In 1922, a Jew who graduated from harvard in 1900 wrote a letter to the president of the university Lawrence Lowell about newspaper reports that Harvard was limiting the number of Jews who would be accepted at the university.

Lowell's response was that limiting the number of Jews at universities was good for Jews.

The logic is convoluted and recognized at the time as being absurd, but this is how antisemites who don't consider themselves antisemites think.

The exchange of letters was published in the New York Times and various Jewish publications in June of that year. Here is Lowell's initial reply:

Dear Mr. Benesch: There is no need of cautioning you not to believe all that you see in the newspapers. As a colleague said to me yesterday, there is perhaps no body of men in the United States, mostly Gentiles, with so little anti-Semitic feeling as the instructing staff of Harvard University. But the problem that confronts this country and Its educational institutions is a difficult one, and one about which I should very much like to talk to you. It is one that involves the best interests both of the college and of the Jews, for I should feel very badly to think that these did not coincide. 
There is most unfortunately, a rapidly growing anti-Semitic feeling in this country, causing—and no doubt in part caused bya strong race feeling on the part of the Jews themselves. In many cities of the country Gentile Clubs are excluding Jews altogether, who are forming separate clubs of their own. Private schools are excluding Jews, I believe, and so, we know, are hotels. All this seems to me fraught with very great evils for the Jews, and very great perils for the community. 

The question did not originate here, but has been brought over from Europe—especially from those countries where it has existed for centuries. The question for those of us who deplore such a state of things is how it can be combated, and especially for those of us who are connected with colleges, how it can be combated there —how we can cause the Jews to feel and be regarded as an integral part of the student body. The anti-Semitic feeling among the students is increasing, and it grows in proportion to the increase in the number of Jews. 

If their number should become 40 per cent of the student body, the race feeling would become intense. When, on the other hand. the number of Jews was small, the race antagonism was small also.
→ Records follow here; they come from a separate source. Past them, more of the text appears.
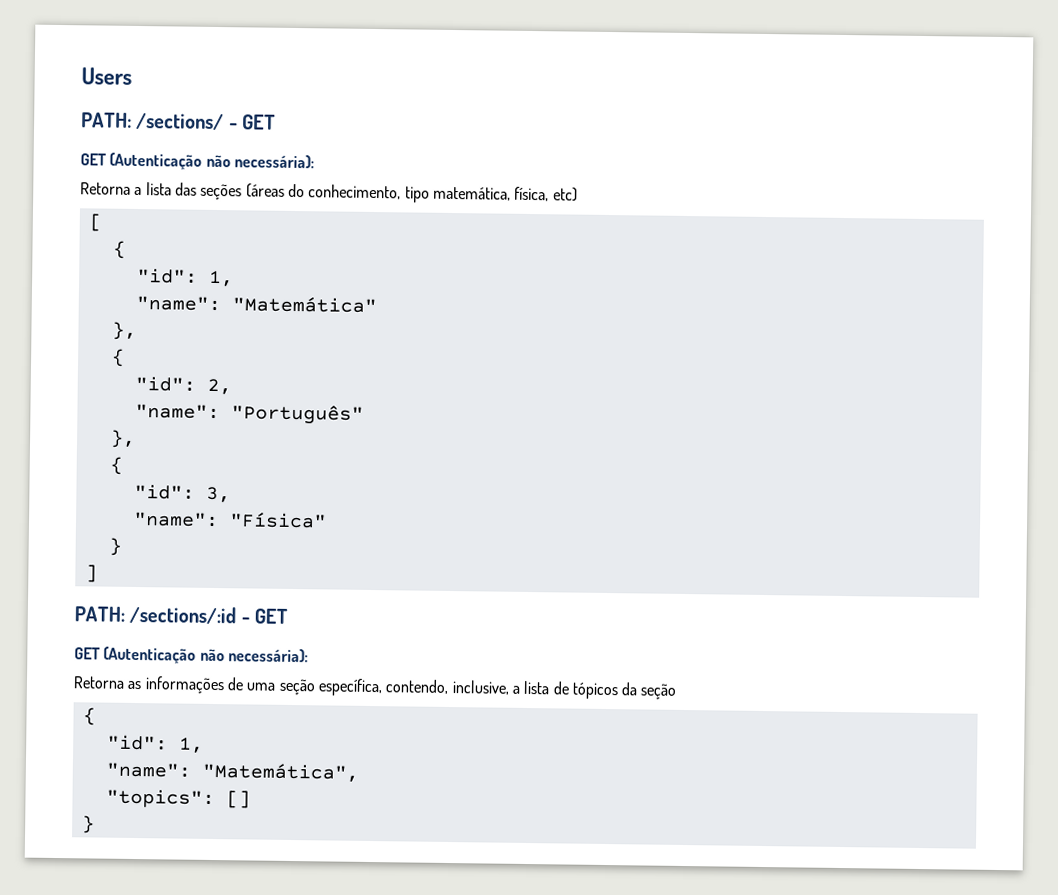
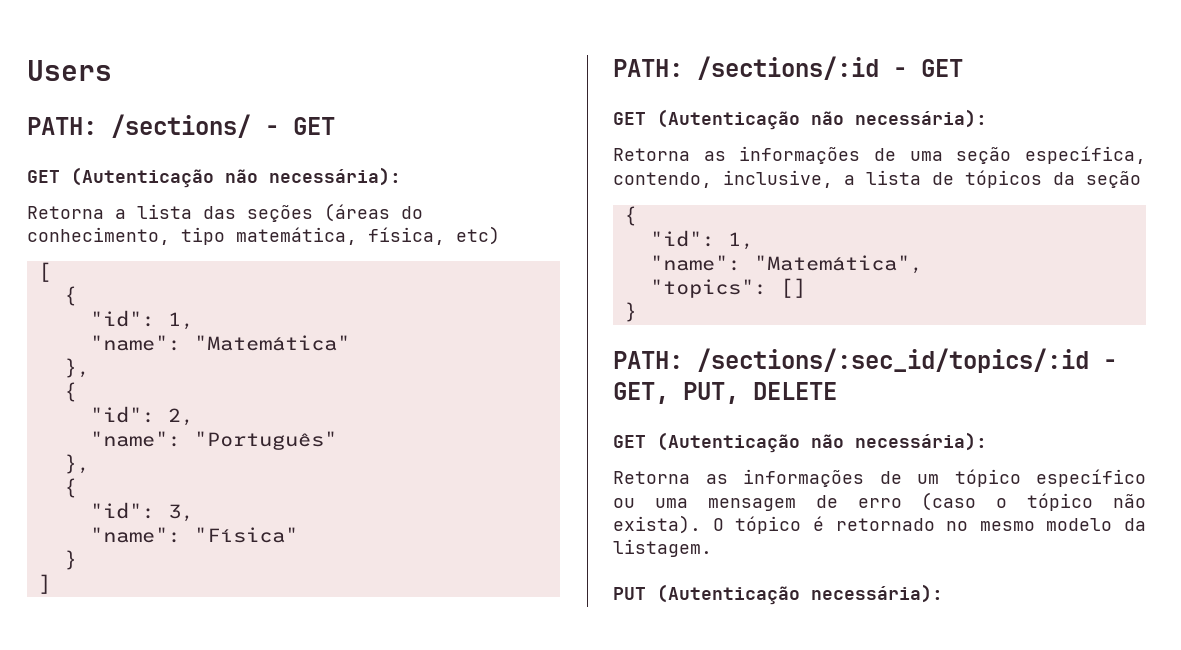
+ PATH: /sections/:sec_id/topics/:id - GET, PUT, DELETE
+ GET (Autenticação não necessária):
+ Retorna as informações de um tópico específico ou uma mensagem de erro (caso o tópico não exista). O tópico é retornado no mesmo modelo da listagem.
+ PUT (Autenticação necessária):

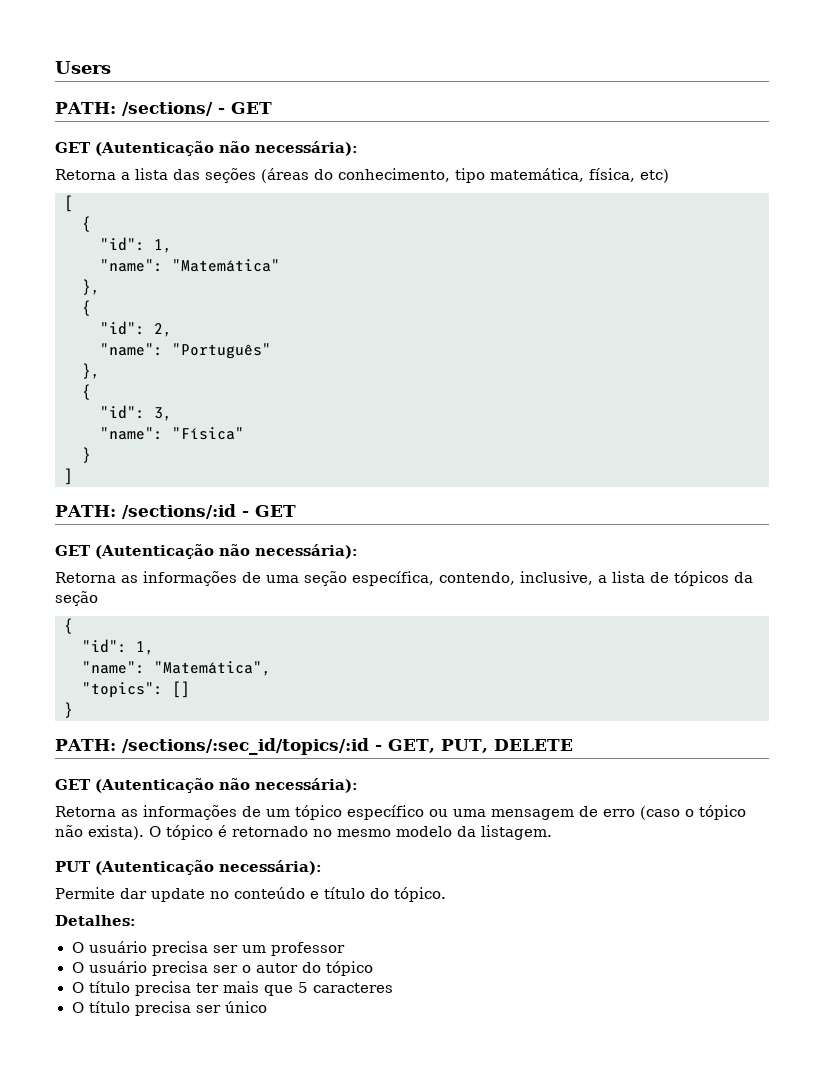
+ Permite dar update no conteúdo e título do tópico.
+ Detalhes:
+ O usuário precisa ser um professor
+ O usuário precisa ser o autor do tópico
+ O título precisa ter mais que 5 caracteres
+ O título precisa ser único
Any such race feeling among the students tends to prevent the personal intimacies on which we must rely to soften anti-Semitic feeling. 

If every college in the country would take a limited proportion of Jews, I suspect we should go a long way toward eliminating race feeling among the students, and, as these students passed out into the world, eliminating it in the community. 

This question is with us. We cannot solve it by forgetting or ignoring it. If we do nothing about the matter the prejudice is likely to increase. Some colleges appear to have met the question by indirect method,  which we do not want to adopt. It cannot be solved except by co-operation between the college authorities and the Jews themselves. Would not the Jews be willing to help us in finding the steps best adapted for preventing the growth of race feeling among our students, and hence in the world? 

The first thing to recognize is that there is a problem—a new problem, which we have never had to face before, but which has come over with the immigration from the Old World. After the nature of that problem is fairly understood, the next question is how to solve it in the interest of the Jews, as well as of every one else. 

Very truly yours, 
A. LAWRENCE LOWELL.
Lowell is saying that hating Jews is a natural part of being human. The more Jews, the more hate. If only there would be fewer Jews, then antisemitism can be limited. 

In fact, as Mr. Benesch pointed out in his response, if there were no Jews at all, then that would solve the problem, right?

The last paragraph says it all. Too many Jews on campus is the problem, and Harvard was looking for a solution - and it found one: discriminate against them.

People use similar convoluted logic to justify bigotry today, and they are just as certain that there is no prejudiced bone in their bodies. And in a hundred years, we will marvel at how today's intelligent people accepted today's version of antisemitism as normal.